Definitely and its very complex so any more eyes on this are appreciated.
The problem is that offsets relative to %gs or %fs are limited by the
small memory model that is chosen. We cannot have an offset large than
2GB. So we must have a linear address range and cannot use separate chunks
of memory. If we do not use the segment register then we cannot do atomic
(wrt interrupt) cpu ops.
Mike has done so and then I had to tell him what I just told you.
Right that is what cpu_alloc v2 did. It created a virtual mapping and
populated it on demand with 2MB PMD entries.
The relative to 0 stuff comes in at the x86_64 level because we want to
unify pda and percpu accesses. pda access have been relative to 0 and in
particular the stack canary in glibc directly accesses the pda at a
certain offset. So we must be zero based in order to preserve
compatibility with glibc.
Normal memory uses 2MB tlbs. There is no overhead therefore by mapping the
percpu areas using 2MB tlbs. So we do not need to be that complicated.

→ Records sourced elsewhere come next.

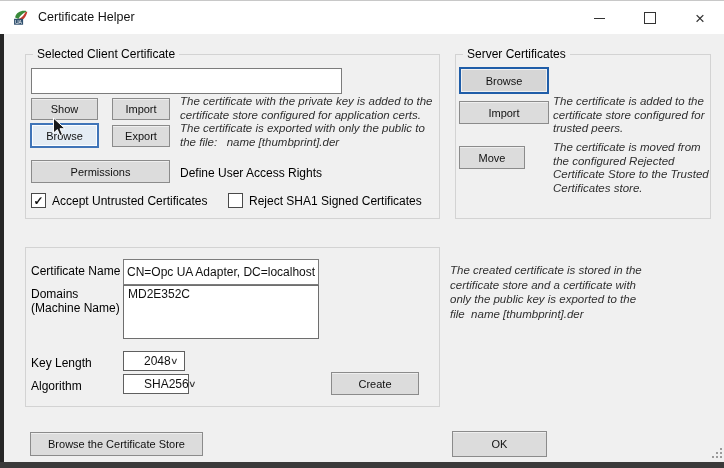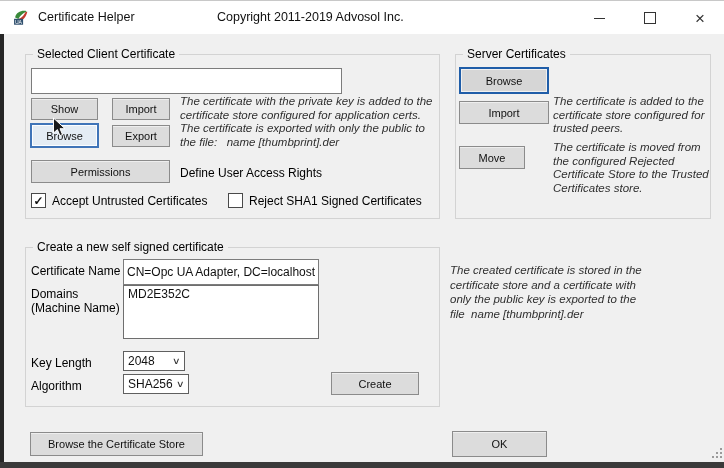--- a/index.html
+++ b/index.html
@@ -36,42 +36,41 @@
   .btn-hover{border:2px solid #3f74b8;background:#e4ecf4;box-shadow:inset 0 0 0 1px #fbfdff;}
   .tb{position:absolute;background:#fff;border:1px solid #7c7c7c;font:12px "Liberation Sans",sans-serif;
       color:#111;padding:12px 3px;box-sizing:border-box;}
   .desc{position:absolute;font-size:11.5px;line-height:13.5px;color:#2f2f2f;white-space:pre;font-style:italic;}
   .lbl{position:absolute;font-size:12px;color:#000;white-space:pre;}
   .cb{position:absolute;display:flex;align-items:center;gap:6px;}
   .cb .box{width:13px;height:13px;background:#fff;border:1px solid #494949;display:flex;
            align-items:center;justify-content:center;font-size:12px;font-weight:bold;color:#111;line-height:1;box-sizing:content-box;}
   .cb .cb-label{font-size:12px;color:#000;white-space:nowrap;}
   .sel{position:absolute;background:#fff;border:1px solid #5f5f5f;display:flex;align-items:center;
-       justify-content:space-between;padding:0 4px;font-size:12px;color:#111;box-sizing:border-box;}
+       justify-content:space-between;padding:0 20px;font-size:12px;color:#111;box-sizing:border-box;}
   .sel .chev{font-size:9px;color:#333;transform:scaleX(1.3);}
   .multibox{position:absolute;background:#fff;border:1px solid #6e6e6e;font:12px "Liberation Sans",sans-serif;
             color:#111;padding:1px 4px;box-sizing:border-box;overflow:hidden;}
   .grip{position:absolute;left:712px;top:447px;width:10px;height:12px;}
   .grip i{position:absolute;width:2px;height:2px;background:#9a9a9a;}
   .cursor{position:absolute;left:52px;top:116px;z-index:50;pointer-events:none;}
 </style>
 </head>
 <body>
 
 <div class="screen">
 
   <div class="titlebar">
     <svg class="app-icon" viewBox="0 0 16 16">
       <path d="M2 8 C3 3, 8 1, 13 2 C10 4, 6.5 5.5, 5.2 9.5 Z" fill="#3a8a3a"></path>
       <path d="M13.5 2.5 C12.5 7, 9.5 11.5, 3.5 12.5 L3.5 10 C7.5 9, 10.5 6, 11.5 3 Z" fill="#c23b2e"></path>
       <rect x="1" y="9.2" width="8.5" height="5.6" fill="#30506e"></rect>
       <text x="1.8" y="13.9" font-size="4.8" fill="#ffffff" font-family="sans-serif">UA</text>
     </svg>
     <span class="title-text">Certificate Helper</span>
-    <span class="copyright">Copyright 2011-2019 Advosol Inc.</span>
     <div class="cap-btn cap-min">
         <span class="min-glyph"></span>
       </div>
     <div class="cap-btn cap-max">
         <span class="max-glyph"></span>
       </div>
     <div class="cap-btn cap-close">
         <span class="close-glyph">×</span>
       </div>
   </div>
@@ -119,21 +118,20 @@
 trusted peers.</div>
 
     <button class="btn" style="left:3px;top:91px;width:66px;height:23px;">Move</button>
     <div class="desc" style="left:97px;top:86px;">The certificate is moved from
 the configured Rejected
 Certificate Store to the Trusted
 Certificates store.</div>
   </div>
 
   <div class="grp grp-create">
-    <span class="grp-title">Create a new self signed certificate</span>
 
     <div class="lbl" style="left:5px;top:16px;">Certificate Name</div>
     <input class="tb" style="left: 97px; top: 11px; width: 196px; height: 20px;" value="CN=Opc UA Adapter, DC=localhost">
 
     <div class="lbl" style="left:5px;top:39px;">Domains
 (Machine Name)</div>
     <div class="multibox" style="left:97px;top:37px;width:196px;height:54px;">MD2E352C</div>
 
     <div class="lbl" style="left:5px;top:108px;">Key Length</div>
     <div class="sel" style="left:97px;top:103px;width:62px;height:20px;">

What v2 did was allocate an area n * MAX_VIRT_PER_CPU_SIZE in vmalloc
space and then it dynamically populated 2MB segments as needed. The MAX
size was 128MB or so.
We could either do the same on i386 or use 4kb mappings (then we can
directly use the vmalloc functionality). But then there would be
additional TLB overhead.
We have similar 2MB virtual mapping tricks for the virtual memmap.
Basically we can copy the functions and customize them for the virtual per
cpu areas (Mike is hopefully listening and reading the V2 patch ....)
--